• [TASK DETAILS] Your answer should be the lines below from the one with "- 413-450 |" to the one with "- (22) WIA Formula-Allocated", both included, given again exactly and with nothing added.

• [DATA PROVIDED]

################

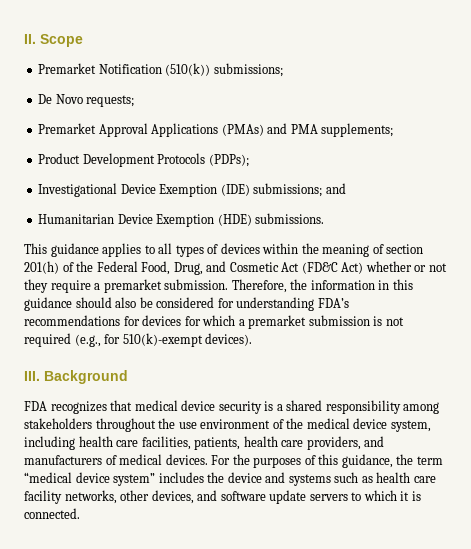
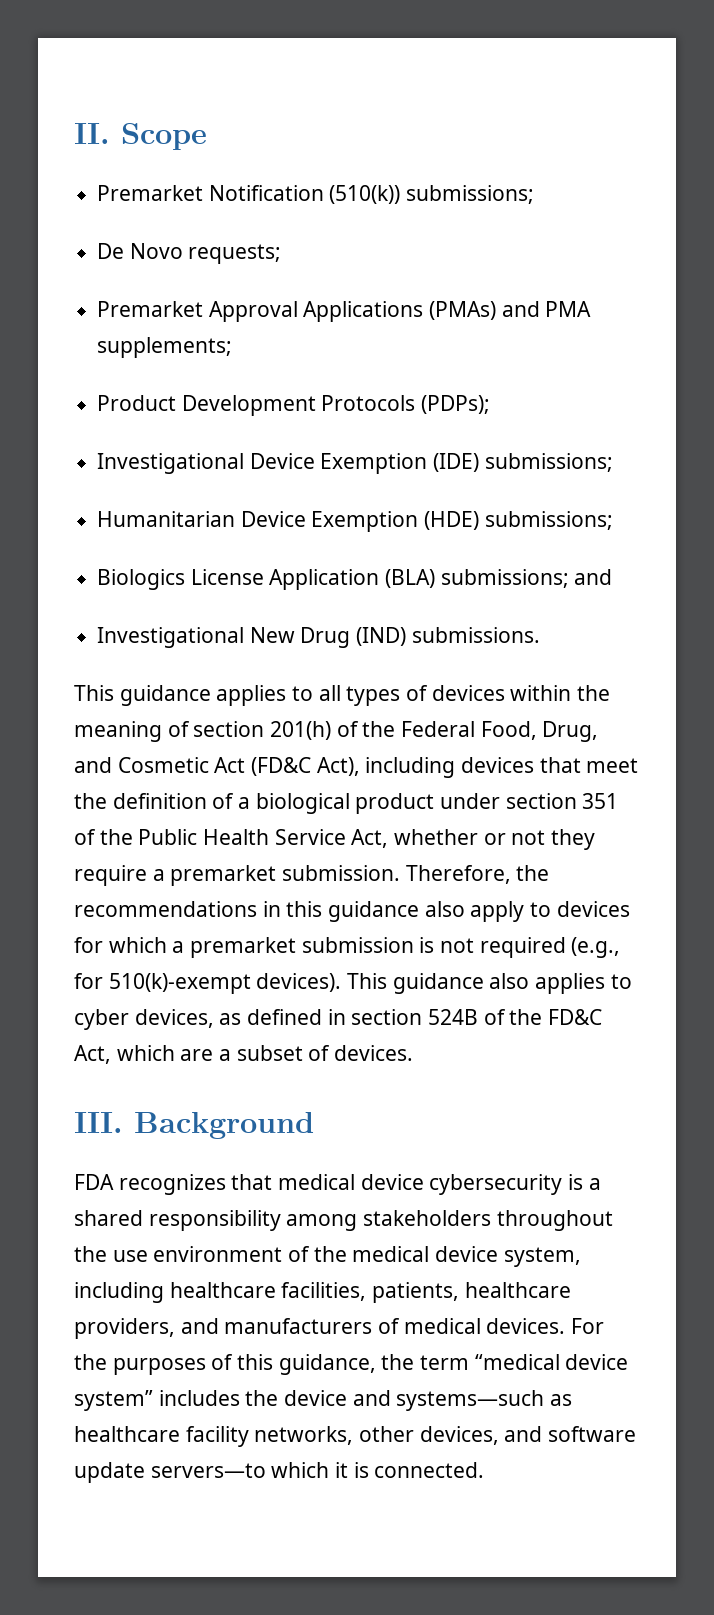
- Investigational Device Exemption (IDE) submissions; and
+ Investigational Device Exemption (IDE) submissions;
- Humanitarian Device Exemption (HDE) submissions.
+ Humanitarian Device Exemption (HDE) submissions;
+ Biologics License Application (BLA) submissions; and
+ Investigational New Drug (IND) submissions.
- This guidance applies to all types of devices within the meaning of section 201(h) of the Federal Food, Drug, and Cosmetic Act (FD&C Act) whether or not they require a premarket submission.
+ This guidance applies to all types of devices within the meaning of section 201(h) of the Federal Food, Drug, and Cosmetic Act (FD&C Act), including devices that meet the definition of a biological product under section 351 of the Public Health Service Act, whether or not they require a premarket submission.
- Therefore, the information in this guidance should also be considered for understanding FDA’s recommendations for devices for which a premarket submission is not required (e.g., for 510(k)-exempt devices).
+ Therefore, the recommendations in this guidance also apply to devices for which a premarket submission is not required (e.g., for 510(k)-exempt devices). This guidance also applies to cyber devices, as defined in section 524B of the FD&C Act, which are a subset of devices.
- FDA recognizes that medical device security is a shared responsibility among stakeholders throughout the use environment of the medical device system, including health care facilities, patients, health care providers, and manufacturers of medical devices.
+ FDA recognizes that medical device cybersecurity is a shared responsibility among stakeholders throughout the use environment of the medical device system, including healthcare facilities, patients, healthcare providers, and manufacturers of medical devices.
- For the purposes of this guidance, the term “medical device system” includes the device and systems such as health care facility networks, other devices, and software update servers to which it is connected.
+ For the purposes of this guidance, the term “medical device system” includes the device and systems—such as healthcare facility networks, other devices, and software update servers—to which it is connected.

################

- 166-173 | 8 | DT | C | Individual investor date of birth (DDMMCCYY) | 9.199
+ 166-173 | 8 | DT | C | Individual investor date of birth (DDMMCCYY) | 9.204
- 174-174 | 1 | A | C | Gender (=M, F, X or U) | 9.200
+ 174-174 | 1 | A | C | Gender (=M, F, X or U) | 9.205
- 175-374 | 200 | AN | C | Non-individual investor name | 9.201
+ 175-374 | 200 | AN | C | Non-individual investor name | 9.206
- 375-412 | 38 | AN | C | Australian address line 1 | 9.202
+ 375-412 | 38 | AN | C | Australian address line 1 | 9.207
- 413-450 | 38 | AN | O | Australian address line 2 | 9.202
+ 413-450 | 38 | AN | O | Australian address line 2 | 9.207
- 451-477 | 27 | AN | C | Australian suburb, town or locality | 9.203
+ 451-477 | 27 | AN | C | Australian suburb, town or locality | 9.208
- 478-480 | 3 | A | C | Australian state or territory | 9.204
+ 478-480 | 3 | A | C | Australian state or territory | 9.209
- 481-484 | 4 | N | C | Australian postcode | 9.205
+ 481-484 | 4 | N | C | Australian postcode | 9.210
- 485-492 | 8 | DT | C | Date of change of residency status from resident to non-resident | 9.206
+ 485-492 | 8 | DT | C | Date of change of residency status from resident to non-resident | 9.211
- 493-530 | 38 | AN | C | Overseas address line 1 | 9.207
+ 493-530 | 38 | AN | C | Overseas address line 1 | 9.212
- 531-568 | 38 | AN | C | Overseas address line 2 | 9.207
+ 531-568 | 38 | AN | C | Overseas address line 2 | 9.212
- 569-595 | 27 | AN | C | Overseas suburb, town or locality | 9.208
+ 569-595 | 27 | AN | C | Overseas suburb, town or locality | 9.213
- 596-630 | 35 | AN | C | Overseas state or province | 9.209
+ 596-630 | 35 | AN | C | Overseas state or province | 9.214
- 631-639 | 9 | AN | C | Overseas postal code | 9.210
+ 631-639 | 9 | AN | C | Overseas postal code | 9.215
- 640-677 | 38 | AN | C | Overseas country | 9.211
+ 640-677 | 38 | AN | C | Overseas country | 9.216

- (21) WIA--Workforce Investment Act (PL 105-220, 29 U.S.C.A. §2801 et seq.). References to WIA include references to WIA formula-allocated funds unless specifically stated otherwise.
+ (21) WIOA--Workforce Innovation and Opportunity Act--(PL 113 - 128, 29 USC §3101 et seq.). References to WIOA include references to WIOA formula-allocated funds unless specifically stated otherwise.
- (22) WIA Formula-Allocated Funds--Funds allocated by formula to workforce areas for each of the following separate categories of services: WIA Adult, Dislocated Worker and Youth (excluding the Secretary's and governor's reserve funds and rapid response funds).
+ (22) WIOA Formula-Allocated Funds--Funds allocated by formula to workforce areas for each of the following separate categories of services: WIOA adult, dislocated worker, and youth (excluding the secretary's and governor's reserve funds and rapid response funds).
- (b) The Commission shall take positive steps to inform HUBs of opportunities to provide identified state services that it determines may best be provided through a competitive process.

################

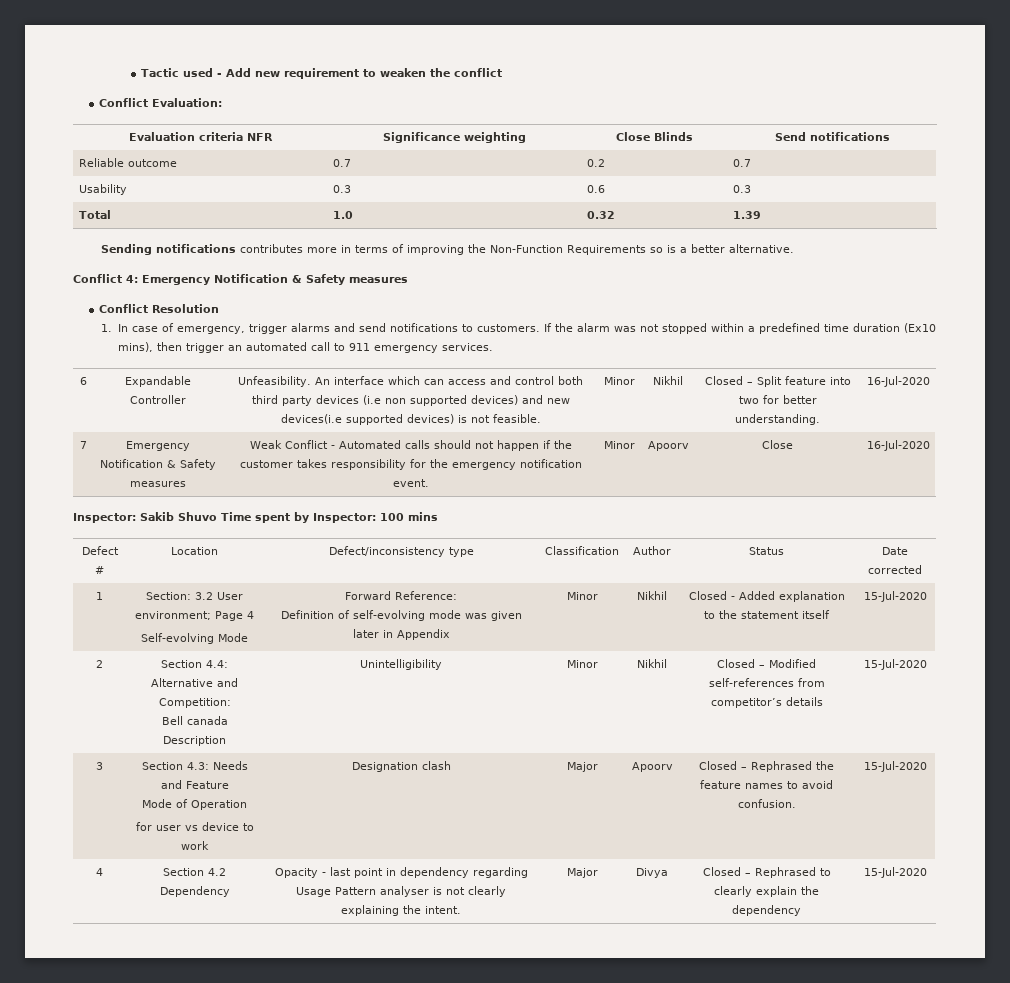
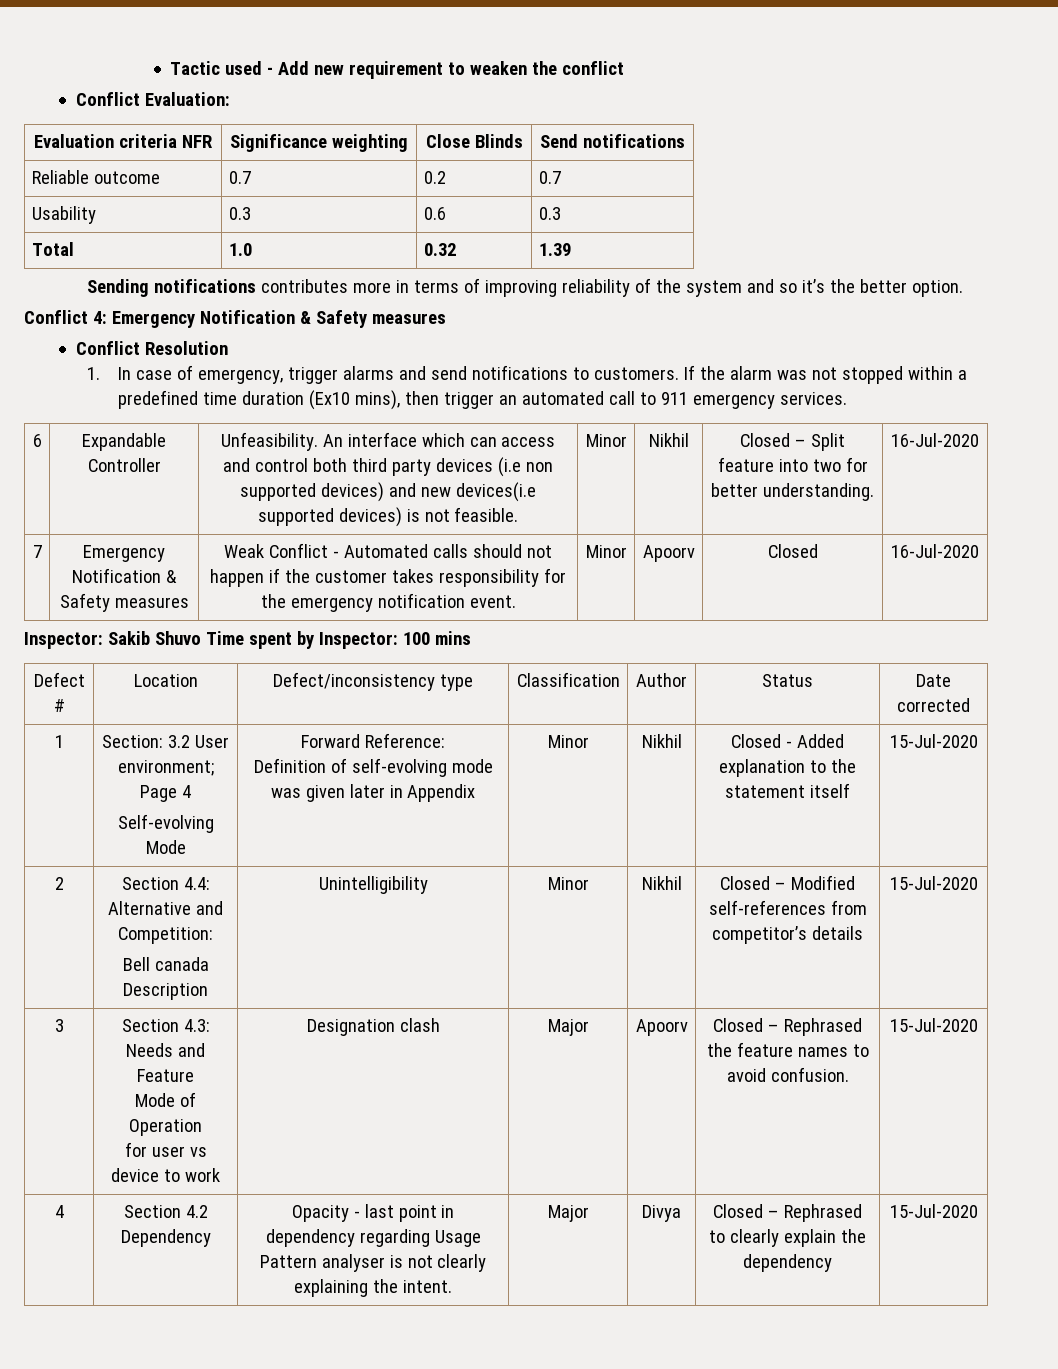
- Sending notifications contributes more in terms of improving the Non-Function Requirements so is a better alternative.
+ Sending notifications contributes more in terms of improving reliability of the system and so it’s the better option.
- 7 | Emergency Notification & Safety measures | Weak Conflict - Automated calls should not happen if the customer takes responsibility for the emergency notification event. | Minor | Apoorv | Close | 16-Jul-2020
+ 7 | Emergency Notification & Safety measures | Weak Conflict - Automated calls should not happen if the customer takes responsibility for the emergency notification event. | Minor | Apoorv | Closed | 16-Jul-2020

################

• [TASK RESULT]
- 413-450 | 38 | AN | O | Australian address line 2 | 9.202
+ 413-450 | 38 | AN | O | Australian address line 2 | 9.207
- 451-477 | 27 | AN | C | Australian suburb, town or locality | 9.203
+ 451-477 | 27 | AN | C | Australian suburb, town or locality | 9.208
- 478-480 | 3 | A | C | Australian state or territory | 9.204
+ 478-480 | 3 | A | C | Australian state or territory | 9.209
- 481-484 | 4 | N | C | Australian postcode | 9.205
+ 481-484 | 4 | N | C | Australian postcode | 9.210
- 485-492 | 8 | DT | C | Date of change of residency status from resident to non-resident | 9.206
+ 485-492 | 8 | DT | C | Date of change of residency status from resident to non-resident | 9.211
- 493-530 | 38 | AN | C | Overseas address line 1 | 9.207
+ 493-530 | 38 | AN | C | Overseas address line 1 | 9.212
- 531-568 | 38 | AN | C | Overseas address line 2 | 9.207
+ 531-568 | 38 | AN | C | Overseas address line 2 | 9.212
- 569-595 | 27 | AN | C | Overseas suburb, town or locality | 9.208
+ 569-595 | 27 | AN | C | Overseas suburb, town or locality | 9.213
- 596-630 | 35 | AN | C | Overseas state or province | 9.209
+ 596-630 | 35 | AN | C | Overseas state or province | 9.214
- 631-639 | 9 | AN | C | Overseas postal code | 9.210
+ 631-639 | 9 | AN | C | Overseas postal code | 9.215
- 640-677 | 38 | AN | C | Overseas country | 9.211
+ 640-677 | 38 | AN | C | Overseas country | 9.216

- (21) WIA--Workforce Investment Act (PL 105-220, 29 U.S.C.A. §2801 et seq.). References to WIA include references to WIA formula-allocated funds unless specifically stated otherwise.
+ (21) WIOA--Workforce Innovation and Opportunity Act--(PL 113 - 128, 29 USC §3101 et seq.). References to WIOA include references to WIOA formula-allocated funds unless specifically stated otherwise.
- (22) WIA Formula-Allocated Funds--Funds allocated by formula to workforce areas for each of the following separate categories of services: WIA Adult, Dislocated Worker and Youth (excluding the Secretary's and governor's reserve funds and rapid response funds).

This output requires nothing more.